Look through the records below for the line holding "- AUTH_SECRET_KEY: generate". Write it out exactly, with each following line through the line holding "disable (0) database caching, improves performance".
━━ Source information
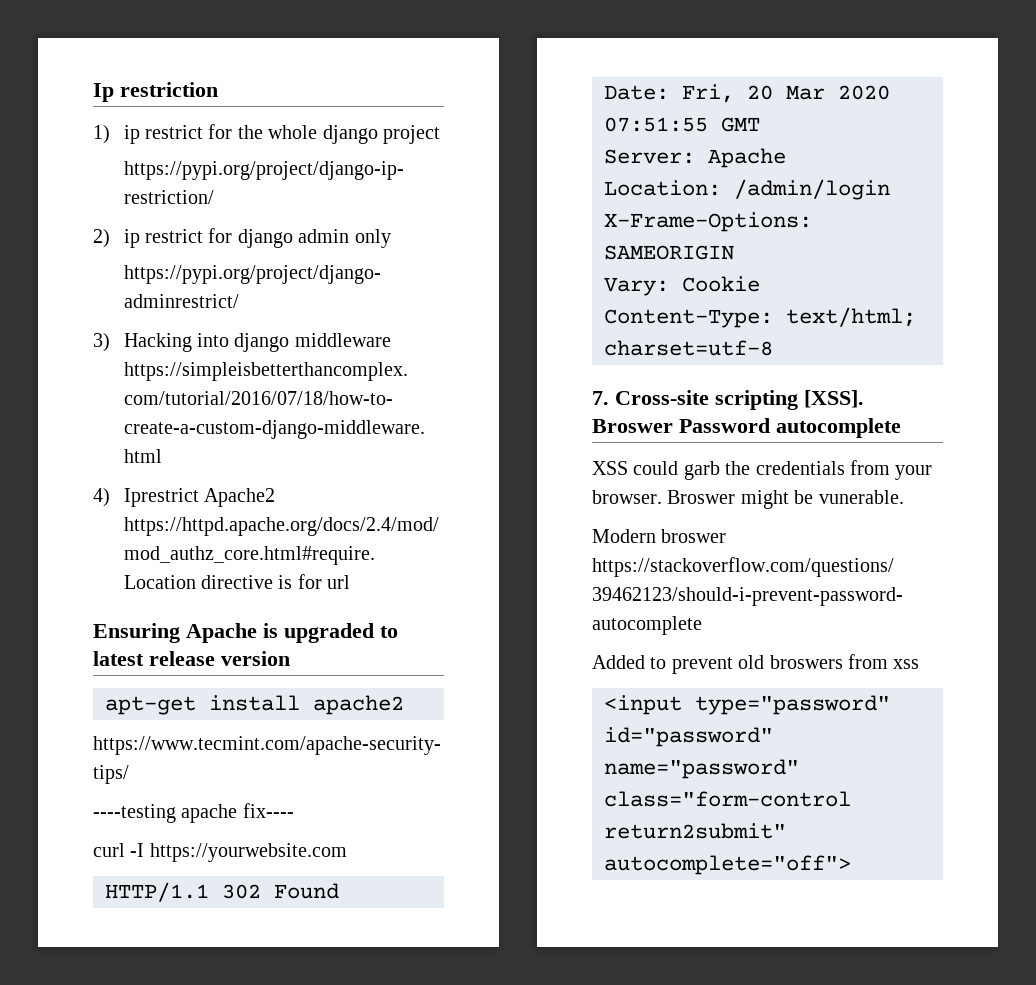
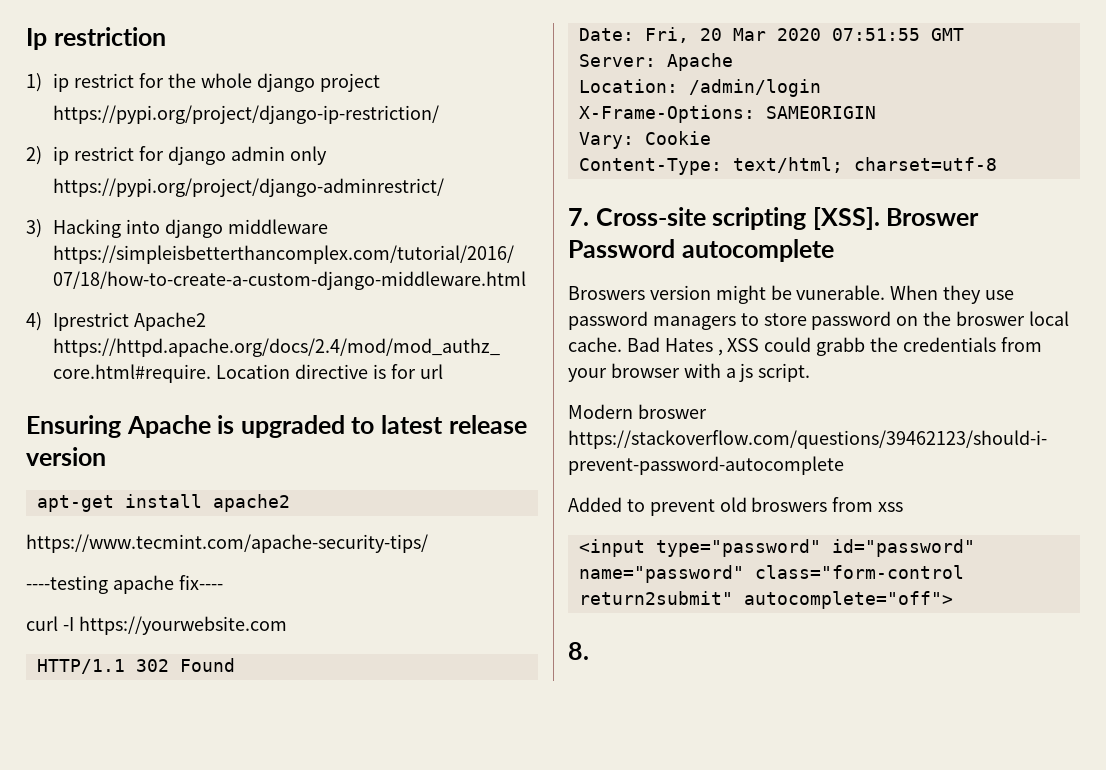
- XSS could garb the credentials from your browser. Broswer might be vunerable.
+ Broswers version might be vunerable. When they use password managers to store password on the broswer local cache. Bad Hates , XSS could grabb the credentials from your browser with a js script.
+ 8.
━━━━
━━ Source information
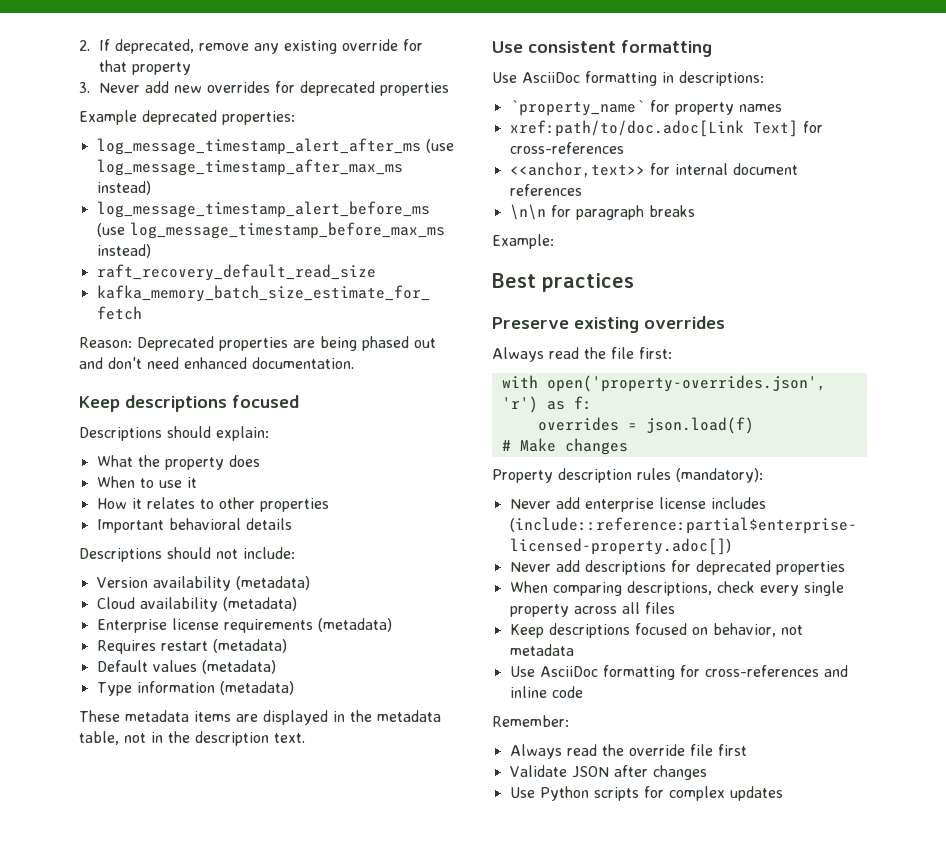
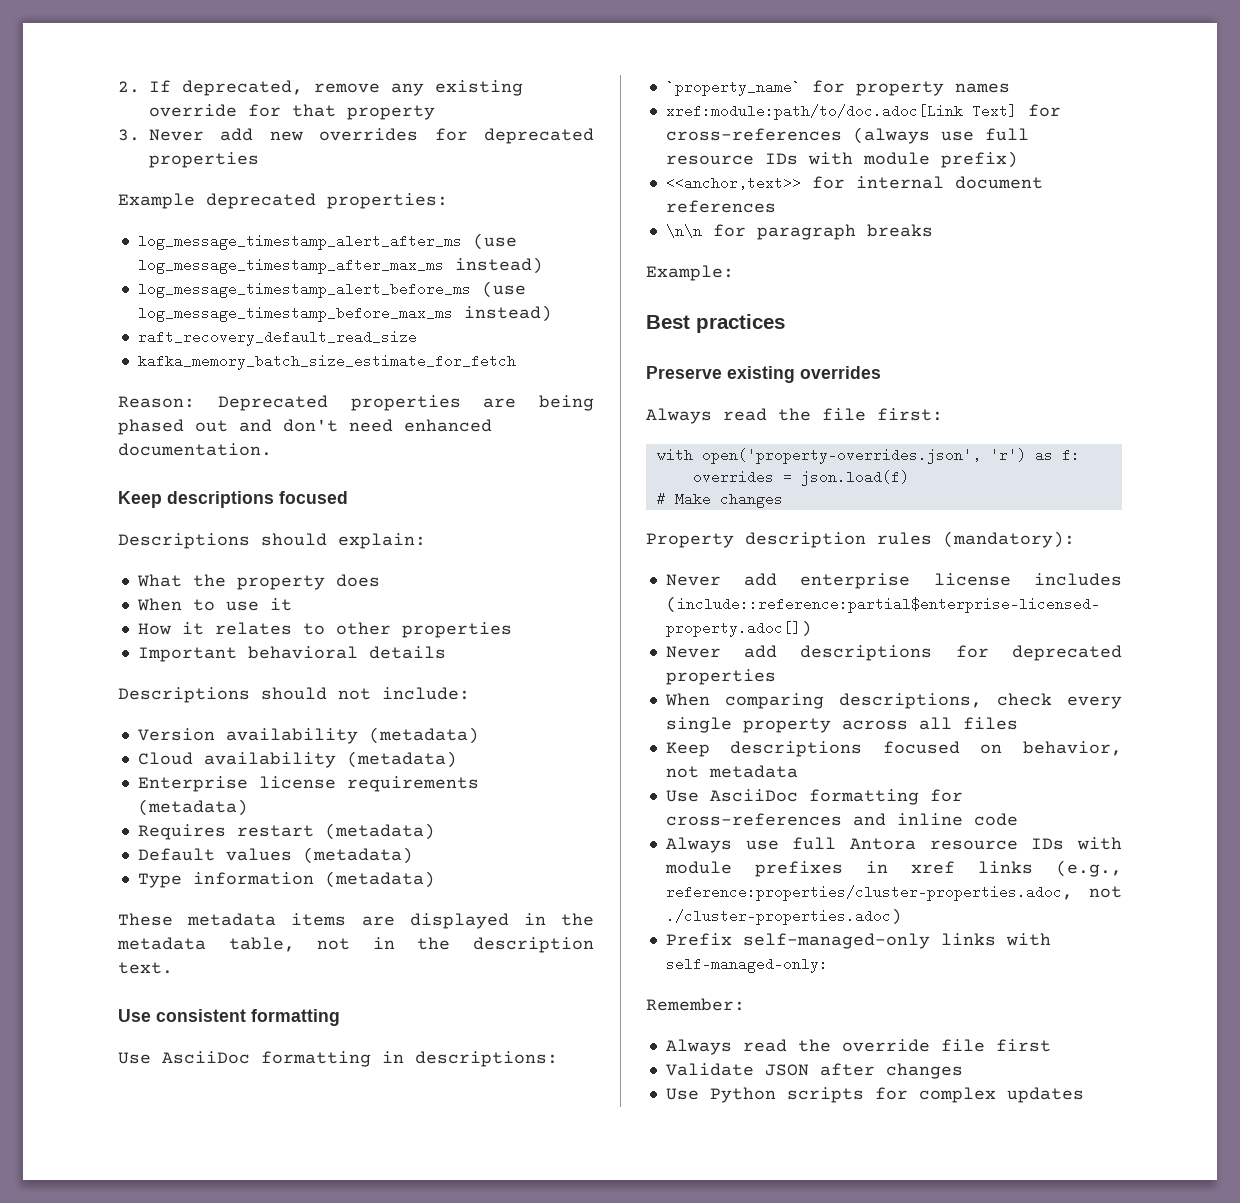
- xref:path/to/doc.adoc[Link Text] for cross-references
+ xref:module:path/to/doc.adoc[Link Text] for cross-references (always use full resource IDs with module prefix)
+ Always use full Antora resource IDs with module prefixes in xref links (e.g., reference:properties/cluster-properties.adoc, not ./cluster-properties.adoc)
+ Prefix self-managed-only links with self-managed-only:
━━━━
━━ Source information
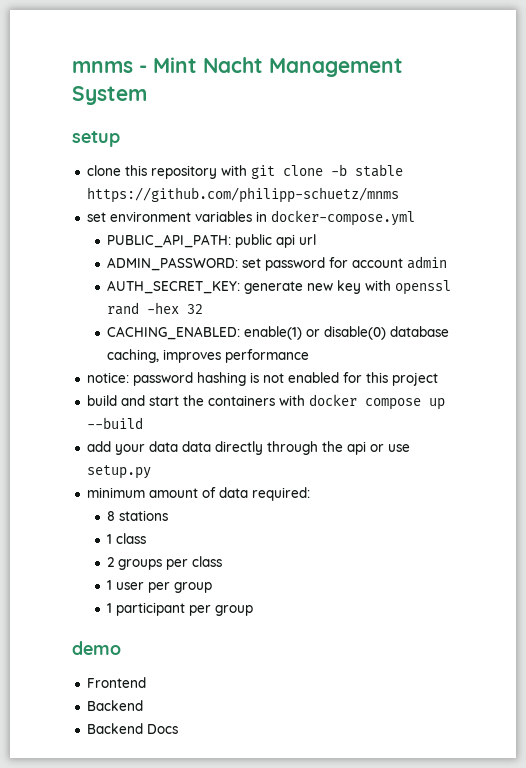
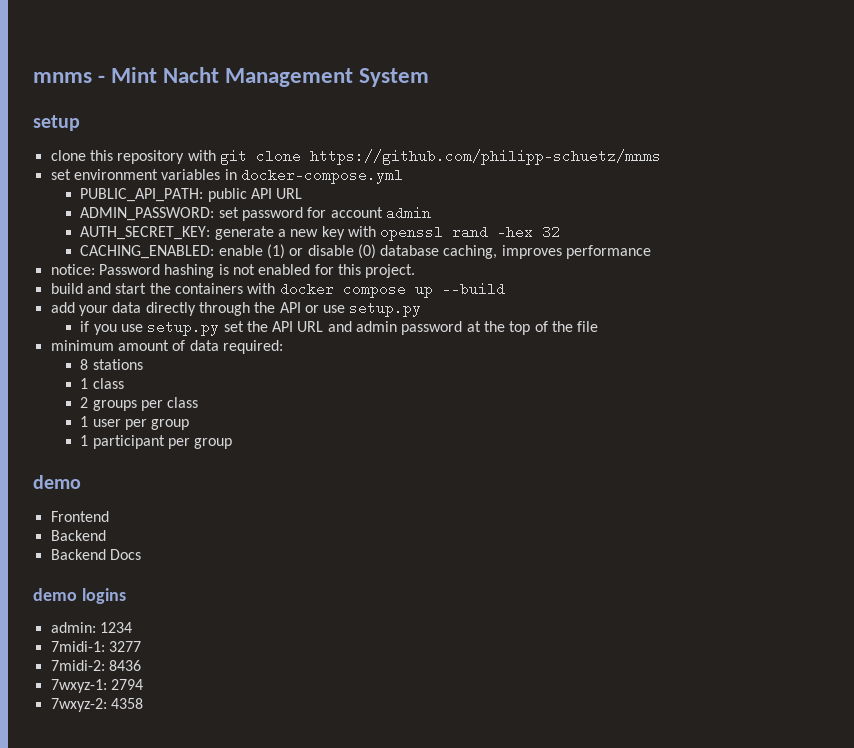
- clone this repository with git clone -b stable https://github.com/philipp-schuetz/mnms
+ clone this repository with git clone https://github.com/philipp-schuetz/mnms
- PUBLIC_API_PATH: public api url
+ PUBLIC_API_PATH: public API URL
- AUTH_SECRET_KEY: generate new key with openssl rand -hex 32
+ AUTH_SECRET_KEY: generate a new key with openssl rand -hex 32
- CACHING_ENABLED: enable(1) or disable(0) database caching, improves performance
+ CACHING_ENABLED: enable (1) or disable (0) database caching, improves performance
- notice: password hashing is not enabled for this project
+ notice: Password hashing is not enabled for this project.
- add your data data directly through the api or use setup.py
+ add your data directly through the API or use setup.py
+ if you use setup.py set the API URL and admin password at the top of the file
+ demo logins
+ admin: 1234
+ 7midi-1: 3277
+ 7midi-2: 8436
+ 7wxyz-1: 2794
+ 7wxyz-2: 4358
━━━━
### Answer section
- AUTH_SECRET_KEY: generate new key with openssl rand -hex 32
+ AUTH_SECRET_KEY: generate a new key with openssl rand -hex 32
- CACHING_ENABLED: enable(1) or disable(0) database caching, improves performance
+ CACHING_ENABLED: enable (1) or disable (0) database caching, improves performance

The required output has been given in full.